A key element of the style of any popular musical artist is the kind of chords they use in their songs. But not all chords are created equal! In addition to differences in how they sound, some chords are simply easier to play than others. On top of that, some chords are easier to play on one instrument than they are on another. And while master musicians can play a wide variety of chords and progressions with ease, it’s not a stretch to think that even the best musicians may choose more “idiomatic” chords and progressions for their instrument.
To start to explore that, let’s look at the most common chords in the McGill Billboard Dataset.
## # A tibble: 20 x 2
## chord n
## <chr> <int>
## 1 C:maj 1183
## 2 G:maj 1140
## 3 A:maj 1071
## 4 D:maj 1054
## 5 F:maj 859
## 6 E:maj 839
## 7 Bb:maj 718
## 8 B:maj 503
## 9 Ab:maj 375
## 10 Eb:maj 360
## 11 A:min 328
## 12 E:min 298
## 13 Db:maj 293
## 14 D:min 250
## 15 B:min 236
## 16 N 201
## 17 E:min7 186
## 18 C:min 176
## 19 D:7 176
## 20 A:min7 170
Of course, it’s easier to get a feel for just how common some of these chords are if we graph them and show the percentage of the total chord count represented by each chord. Musicians may notice right away that the most common chords in this corpus are chords that are easy to play on both the guitar and the piano: C, G, A, and D major — and to an extent, F and E major. (They also belong to keys, or scales, that are easy to play on most instruments, so they fit well with melodies and solos, as well.) After that, there is a steep drop off in the frequency with which individual chords appear.

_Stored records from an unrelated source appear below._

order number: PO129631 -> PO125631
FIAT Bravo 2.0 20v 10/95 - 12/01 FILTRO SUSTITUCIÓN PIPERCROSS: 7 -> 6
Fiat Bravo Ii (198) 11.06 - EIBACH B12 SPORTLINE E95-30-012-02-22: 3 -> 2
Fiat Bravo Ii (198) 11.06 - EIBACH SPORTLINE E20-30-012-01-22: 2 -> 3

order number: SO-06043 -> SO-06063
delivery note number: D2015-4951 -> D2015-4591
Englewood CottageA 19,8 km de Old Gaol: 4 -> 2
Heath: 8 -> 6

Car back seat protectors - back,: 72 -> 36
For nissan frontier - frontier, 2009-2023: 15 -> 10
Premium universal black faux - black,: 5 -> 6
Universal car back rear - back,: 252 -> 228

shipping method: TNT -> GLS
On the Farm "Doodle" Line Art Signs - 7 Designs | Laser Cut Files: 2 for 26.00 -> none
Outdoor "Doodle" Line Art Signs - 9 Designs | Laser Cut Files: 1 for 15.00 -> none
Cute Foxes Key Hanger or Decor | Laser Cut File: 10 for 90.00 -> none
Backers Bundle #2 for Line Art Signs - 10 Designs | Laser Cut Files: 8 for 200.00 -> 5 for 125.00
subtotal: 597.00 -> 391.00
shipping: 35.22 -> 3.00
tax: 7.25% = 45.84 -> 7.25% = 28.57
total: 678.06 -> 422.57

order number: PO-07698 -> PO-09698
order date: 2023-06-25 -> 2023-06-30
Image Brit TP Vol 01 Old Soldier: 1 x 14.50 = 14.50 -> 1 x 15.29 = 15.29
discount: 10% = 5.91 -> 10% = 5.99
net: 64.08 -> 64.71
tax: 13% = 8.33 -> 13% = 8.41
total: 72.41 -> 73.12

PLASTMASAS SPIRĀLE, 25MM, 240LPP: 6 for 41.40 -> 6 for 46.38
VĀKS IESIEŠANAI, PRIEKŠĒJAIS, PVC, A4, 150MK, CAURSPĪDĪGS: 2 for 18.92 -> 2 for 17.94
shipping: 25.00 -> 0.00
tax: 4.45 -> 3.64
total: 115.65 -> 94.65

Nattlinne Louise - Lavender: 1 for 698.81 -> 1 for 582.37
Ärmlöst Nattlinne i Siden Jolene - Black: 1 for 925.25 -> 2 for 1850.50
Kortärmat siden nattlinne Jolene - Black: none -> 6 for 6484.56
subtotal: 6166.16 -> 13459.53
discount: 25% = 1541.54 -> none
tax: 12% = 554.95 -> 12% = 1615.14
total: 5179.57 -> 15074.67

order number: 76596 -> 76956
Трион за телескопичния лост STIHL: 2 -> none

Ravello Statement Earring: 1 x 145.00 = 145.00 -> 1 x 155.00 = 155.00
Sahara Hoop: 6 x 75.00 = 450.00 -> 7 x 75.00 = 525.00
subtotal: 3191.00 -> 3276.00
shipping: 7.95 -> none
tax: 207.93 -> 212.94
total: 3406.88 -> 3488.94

Just as some chords are more common and more idiomatic than others, not all chord progressions are created equal. To look for common patterns in the structuring of chord progressions, we can use many of the same modes of analysis used in text-mining to analyze phrases. A chord change is simply a bigram — a two-“word” phrase — composed of a starting chord and a following chord. Here are the most common two-chord “phrases” in the McGill Billboard dataset.
## # A tibble: 20 x 2
## bigram n
## <chr> <int>
## 1 G:maj D:maj 241
## 2 C:maj F:maj 234
## 3 C:maj G:maj 217
## 4 B:maj E:maj 202
## 5 F:maj C:maj 195
## 6 A:maj E:maj 190
## 7 A:maj D:maj 189
## 8 D:maj G:maj 185
## 9 G:maj C:maj 185
## 10 D:maj A:maj 179
## 11 E:maj A:maj 175
## 12 F:maj Bb:maj 143
## 13 Bb:maj F:maj 134
## 14 E:maj B:maj 134
## 15 Bb:maj C:maj 133
## 16 G:maj A:maj 133
## 17 A:maj B:maj 112
## 18 A:maj G:maj 105
## 19 F:maj G:maj 99
## 20 D:maj C:maj 93
We can get a better sense of just how popular some of these chord progressions are if we plot them on a bar graph. Note how the most common chord change, G major to D major, occurs more than twice as often than even some of the other top 20 chord bigrams.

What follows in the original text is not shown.